La voz de Klara tiene la misma simplicidad cautivadora que encontramos en Kathy H en Nunca me dejes ir, la misma mezcla de inteligencia e ingenuidad. Ishiguro claramente ha pensado mucho sobre esos elementos de una conciencia mecánica naciente que estaría más o menos desarrollada, sobre cómo sería la fe para una mente androide, o el amor o la lealtad. Sin embargo, son las resonancias contemporáneas las que más impactan en la novela. Al parecer, Ishiguro casi había terminado la novela cuando golpeó la pandemia, pero en casi todas las páginas hay un pasaje que se siente inquietantemente profético de nuestros tiempos encerrados, estresados y misofóbicos. De hecho, la narrativa de Klara y el sol está energizado por la fricción entre dos tipos diferentes de amor: uno que es egoísta, sobreprotector y ansioso, y otro que es generoso, abierto y benévolo. Se siente como un mensaje para todos nosotros a medida que avanzamos en nuestros días terriblemente circunscritos.

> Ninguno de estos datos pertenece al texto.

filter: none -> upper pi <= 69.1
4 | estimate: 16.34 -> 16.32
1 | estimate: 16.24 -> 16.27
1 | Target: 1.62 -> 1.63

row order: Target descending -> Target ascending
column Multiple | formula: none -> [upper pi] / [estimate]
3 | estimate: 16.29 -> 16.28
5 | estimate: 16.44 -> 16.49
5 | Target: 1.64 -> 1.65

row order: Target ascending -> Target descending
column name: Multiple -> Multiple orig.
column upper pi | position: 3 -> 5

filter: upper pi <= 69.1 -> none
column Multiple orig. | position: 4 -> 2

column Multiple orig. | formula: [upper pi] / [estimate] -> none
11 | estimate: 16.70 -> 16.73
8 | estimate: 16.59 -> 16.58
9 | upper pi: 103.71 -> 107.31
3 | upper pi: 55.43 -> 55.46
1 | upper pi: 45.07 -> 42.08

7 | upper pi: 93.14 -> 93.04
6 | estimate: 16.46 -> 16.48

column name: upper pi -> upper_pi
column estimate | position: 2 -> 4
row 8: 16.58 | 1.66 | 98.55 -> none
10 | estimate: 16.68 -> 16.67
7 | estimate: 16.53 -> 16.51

Nunca me dejes ir y El gigante enterrado eran ambos, a pesar de todas sus diferencias en el escenario y el tema, alegorías oscuras que hablaban sobre el peligro de los avances tecnológicos sin control, la pérdida de la inocencia, la dignidad de las vidas simples. Es extraño, pero Klara y el sol hace que los vínculos entre las dos novelas anteriores sean más evidentes, lo que sugiere que los tres libros casi podrían leerse como una trilogía. Lo que está fuera de toda duda es que Ishiguro ha escrito otra obra maestra, una obra que nos hace sentir de nuevo la belleza y fragilidad de nuestra humanidad.